I recently picked up a selection of Overtrees in Eduard's post Las Vegas Nats sale. I think these were all under around the £7 mark each. Overtrees are essentially just the plastic parts needed to build the kit - no instructions, decals, PE or masks, which is fine for me as I almost always pickup aftermarket decals at the very least for most of my builds.

It honestly baffles me how Eduard can knock these Spitfires out for such incredibly low prices, they're absolutely beautiful kits, in fact I'd go as far as to say I prefer them to the new Tamiya Mk.I.

So, I'll start with my favourite of the bunch, this is their slightly older Spitfire F Mk.IX. I added an Eduard spACE set to this one (instrument panel, seatbelts etc), and a majority of the markings were sprayed using Montex masks. I chickened out with the fuselage roundels and fin flash which I nabbed from an Xtradecal set. The interesting invasion stripes on this one were added for Op. Starkey in September 1943, part of a series of deception operations designed to lead the Germans into believing the allies were planning a large scale invasion of Boulogne.
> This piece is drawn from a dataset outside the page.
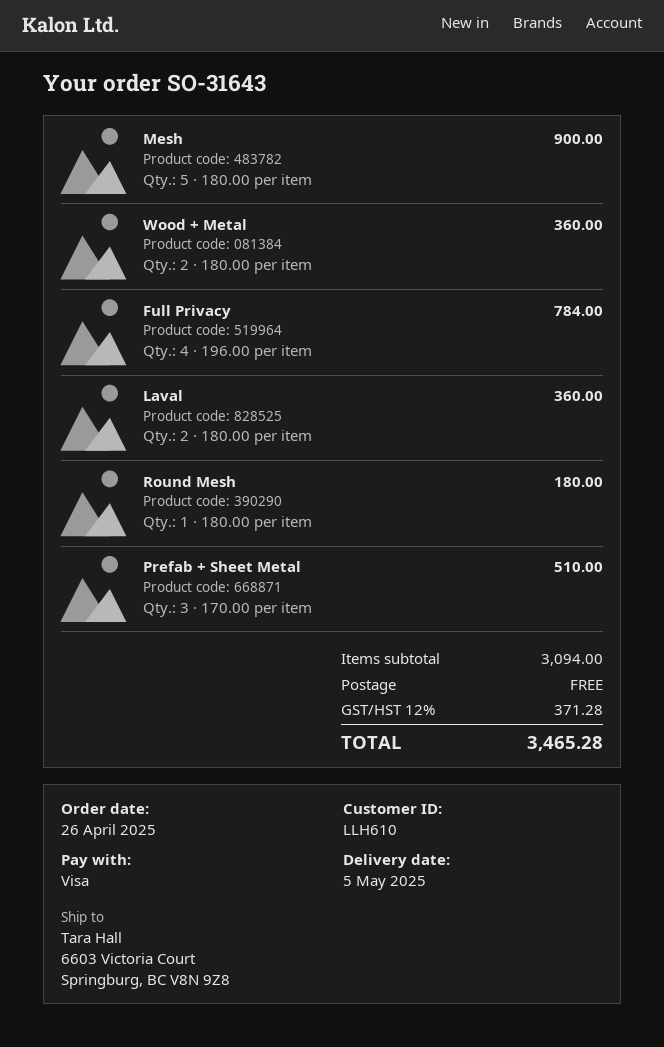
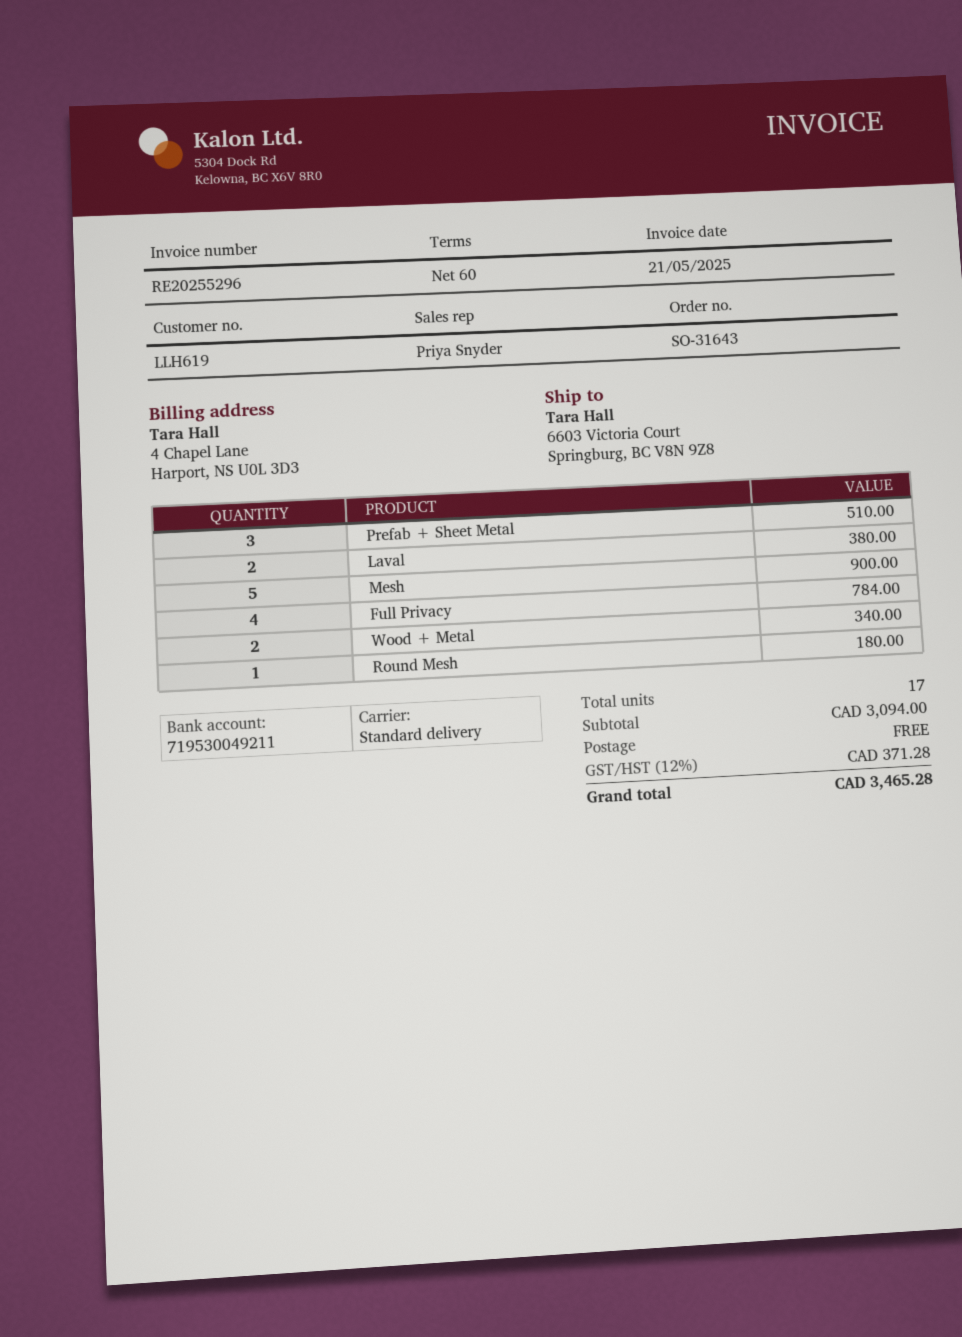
customer number: LLH610 -> LLH619
Wood + Metal: 2 for 360.00 -> 2 for 340.00
Laval: 2 for 360.00 -> 2 for 380.00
All of my builds in recent times utilise the 'black basing' technique, starting with a black undercoat (I prefer Mr Finishing Surfacer 1500), the camo colours are then mottled on top of the dark background using highly thinned lacquer paints sprayed very close to the surface, slowly building up the colour and saturation. This allows easy tonal variation by leaving areas darker, or adding more paint for lighter parts. I find it gives a little more control than traditional pre-shading. I apply a coat of Flory Models Dark Dirt wash over a gloss coat applied after the decals. This is a clay based wash that can be wiped off after drying leaving it just in panel lines, rivets etc. Final weathering is done over a coat of VMS Satin Varnish with various oil paints, and some final chipping added with a Prismacolor silver pencil.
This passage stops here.